** Exercise brief **
Please write out exactly the lines of the data below from the line holding "border-radius:50%; color:#a8a8a8; font-size:10px;" through the line holding "flex:0 0 64px;", and leave out the rest.

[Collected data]
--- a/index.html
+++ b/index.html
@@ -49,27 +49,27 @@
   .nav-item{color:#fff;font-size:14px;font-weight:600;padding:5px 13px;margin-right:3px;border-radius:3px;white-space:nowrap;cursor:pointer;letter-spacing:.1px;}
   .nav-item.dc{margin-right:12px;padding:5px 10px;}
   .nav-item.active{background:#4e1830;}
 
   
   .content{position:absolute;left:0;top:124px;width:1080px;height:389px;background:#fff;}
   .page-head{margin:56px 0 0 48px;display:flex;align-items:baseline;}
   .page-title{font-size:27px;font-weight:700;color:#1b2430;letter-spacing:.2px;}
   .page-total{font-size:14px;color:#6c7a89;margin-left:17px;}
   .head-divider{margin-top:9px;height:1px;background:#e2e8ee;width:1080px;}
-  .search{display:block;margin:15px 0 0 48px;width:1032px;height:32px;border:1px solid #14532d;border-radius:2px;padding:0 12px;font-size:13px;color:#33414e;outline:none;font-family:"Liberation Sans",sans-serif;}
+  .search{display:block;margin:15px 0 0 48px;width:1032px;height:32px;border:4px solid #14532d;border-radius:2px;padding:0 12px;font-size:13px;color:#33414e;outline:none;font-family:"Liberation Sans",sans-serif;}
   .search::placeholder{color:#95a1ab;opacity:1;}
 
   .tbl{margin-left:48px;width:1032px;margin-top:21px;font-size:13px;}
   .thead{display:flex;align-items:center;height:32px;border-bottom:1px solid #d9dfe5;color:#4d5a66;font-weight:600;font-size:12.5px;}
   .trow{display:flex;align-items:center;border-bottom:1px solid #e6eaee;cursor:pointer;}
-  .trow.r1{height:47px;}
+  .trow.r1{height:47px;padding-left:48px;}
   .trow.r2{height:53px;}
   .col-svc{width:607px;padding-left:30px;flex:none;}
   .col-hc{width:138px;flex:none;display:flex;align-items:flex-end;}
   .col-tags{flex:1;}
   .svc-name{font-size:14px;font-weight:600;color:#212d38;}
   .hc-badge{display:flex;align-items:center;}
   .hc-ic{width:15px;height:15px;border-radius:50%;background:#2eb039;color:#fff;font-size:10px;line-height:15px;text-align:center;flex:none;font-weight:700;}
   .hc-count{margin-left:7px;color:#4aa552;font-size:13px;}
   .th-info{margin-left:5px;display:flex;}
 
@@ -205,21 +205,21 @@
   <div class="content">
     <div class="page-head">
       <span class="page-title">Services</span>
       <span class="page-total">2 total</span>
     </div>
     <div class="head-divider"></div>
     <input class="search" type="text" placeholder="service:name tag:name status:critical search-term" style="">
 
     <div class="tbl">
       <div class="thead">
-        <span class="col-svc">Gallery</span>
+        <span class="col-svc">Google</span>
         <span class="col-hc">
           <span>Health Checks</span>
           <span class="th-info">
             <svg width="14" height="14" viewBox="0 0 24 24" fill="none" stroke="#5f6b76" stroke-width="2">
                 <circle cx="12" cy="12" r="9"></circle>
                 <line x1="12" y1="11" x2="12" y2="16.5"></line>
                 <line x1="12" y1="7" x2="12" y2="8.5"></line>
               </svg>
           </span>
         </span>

==

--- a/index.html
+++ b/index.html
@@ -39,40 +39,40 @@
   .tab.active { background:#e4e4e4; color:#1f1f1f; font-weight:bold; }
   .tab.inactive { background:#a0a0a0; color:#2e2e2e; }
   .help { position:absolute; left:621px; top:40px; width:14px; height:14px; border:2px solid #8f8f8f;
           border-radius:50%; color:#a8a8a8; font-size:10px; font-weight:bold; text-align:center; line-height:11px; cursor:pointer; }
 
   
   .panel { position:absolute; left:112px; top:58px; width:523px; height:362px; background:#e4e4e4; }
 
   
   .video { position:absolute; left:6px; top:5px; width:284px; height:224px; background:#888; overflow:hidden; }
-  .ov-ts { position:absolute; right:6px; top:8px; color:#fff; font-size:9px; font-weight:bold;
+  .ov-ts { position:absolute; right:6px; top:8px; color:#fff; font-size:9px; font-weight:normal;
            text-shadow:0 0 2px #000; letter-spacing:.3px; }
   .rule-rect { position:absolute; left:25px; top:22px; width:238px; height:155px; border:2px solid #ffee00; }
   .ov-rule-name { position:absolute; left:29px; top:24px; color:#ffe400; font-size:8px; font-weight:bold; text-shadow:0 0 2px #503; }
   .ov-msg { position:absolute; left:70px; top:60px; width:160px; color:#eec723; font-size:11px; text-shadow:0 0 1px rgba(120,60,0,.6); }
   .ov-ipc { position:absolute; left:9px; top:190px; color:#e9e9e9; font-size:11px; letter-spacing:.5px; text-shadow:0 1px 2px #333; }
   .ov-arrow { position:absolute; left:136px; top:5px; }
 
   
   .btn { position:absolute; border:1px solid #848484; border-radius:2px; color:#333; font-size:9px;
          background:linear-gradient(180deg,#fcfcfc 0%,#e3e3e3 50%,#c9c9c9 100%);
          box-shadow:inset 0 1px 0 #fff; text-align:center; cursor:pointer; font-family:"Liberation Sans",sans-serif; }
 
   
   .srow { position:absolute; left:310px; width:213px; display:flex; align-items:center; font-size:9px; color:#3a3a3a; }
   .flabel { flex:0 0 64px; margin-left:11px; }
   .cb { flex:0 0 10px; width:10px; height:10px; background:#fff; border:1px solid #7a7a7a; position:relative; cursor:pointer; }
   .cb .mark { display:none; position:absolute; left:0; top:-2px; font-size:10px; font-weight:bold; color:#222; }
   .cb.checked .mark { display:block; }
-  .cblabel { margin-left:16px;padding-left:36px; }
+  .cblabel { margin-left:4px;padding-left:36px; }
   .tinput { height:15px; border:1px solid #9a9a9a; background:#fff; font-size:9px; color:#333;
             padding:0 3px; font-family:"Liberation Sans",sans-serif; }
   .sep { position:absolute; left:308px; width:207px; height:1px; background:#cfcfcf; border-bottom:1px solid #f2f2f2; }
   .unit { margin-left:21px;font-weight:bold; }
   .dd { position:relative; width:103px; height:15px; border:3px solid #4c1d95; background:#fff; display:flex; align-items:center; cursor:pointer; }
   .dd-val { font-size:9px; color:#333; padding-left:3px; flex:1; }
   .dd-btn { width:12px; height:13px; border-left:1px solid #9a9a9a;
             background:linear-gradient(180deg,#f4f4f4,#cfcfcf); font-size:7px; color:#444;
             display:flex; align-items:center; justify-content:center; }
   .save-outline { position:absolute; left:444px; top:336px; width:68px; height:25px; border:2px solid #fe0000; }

** Written answer **
           border-radius:50%; color:#a8a8a8; font-size:10px; font-weight:bold; text-align:center; line-height:11px; cursor:pointer; }
 
   
   .panel { position:absolute; left:112px; top:58px; width:523px; height:362px; background:#e4e4e4; }
 
   
   .video { position:absolute; left:6px; top:5px; width:284px; height:224px; background:#888; overflow:hidden; }
-  .ov-ts { position:absolute; right:6px; top:8px; color:#fff; font-size:9px; font-weight:bold;
+  .ov-ts { position:absolute; right:6px; top:8px; color:#fff; font-size:9px; font-weight:normal;
            text-shadow:0 0 2px #000; letter-spacing:.3px; }
   .rule-rect { position:absolute; left:25px; top:22px; width:238px; height:155px; border:2px solid #ffee00; }
   .ov-rule-name { position:absolute; left:29px; top:24px; color:#ffe400; font-size:8px; font-weight:bold; text-shadow:0 0 2px #503; }
   .ov-msg { position:absolute; left:70px; top:60px; width:160px; color:#eec723; font-size:11px; text-shadow:0 0 1px rgba(120,60,0,.6); }
   .ov-ipc { position:absolute; left:9px; top:190px; color:#e9e9e9; font-size:11px; letter-spacing:.5px; text-shadow:0 1px 2px #333; }
   .ov-arrow { position:absolute; left:136px; top:5px; }
 
   
   .btn { position:absolute; border:1px solid #848484; border-radius:2px; color:#333; font-size:9px;
          background:linear-gradient(180deg,#fcfcfc 0%,#e3e3e3 50%,#c9c9c9 100%);
          box-shadow:inset 0 1px 0 #fff; text-align:center; cursor:pointer; font-family:"Liberation Sans",sans-serif; }
 
   
   .srow { position:absolute; left:310px; width:213px; display:flex; align-items:center; font-size:9px; color:#3a3a3a; }
   .flabel { flex:0 0 64px; margin-left:11px; }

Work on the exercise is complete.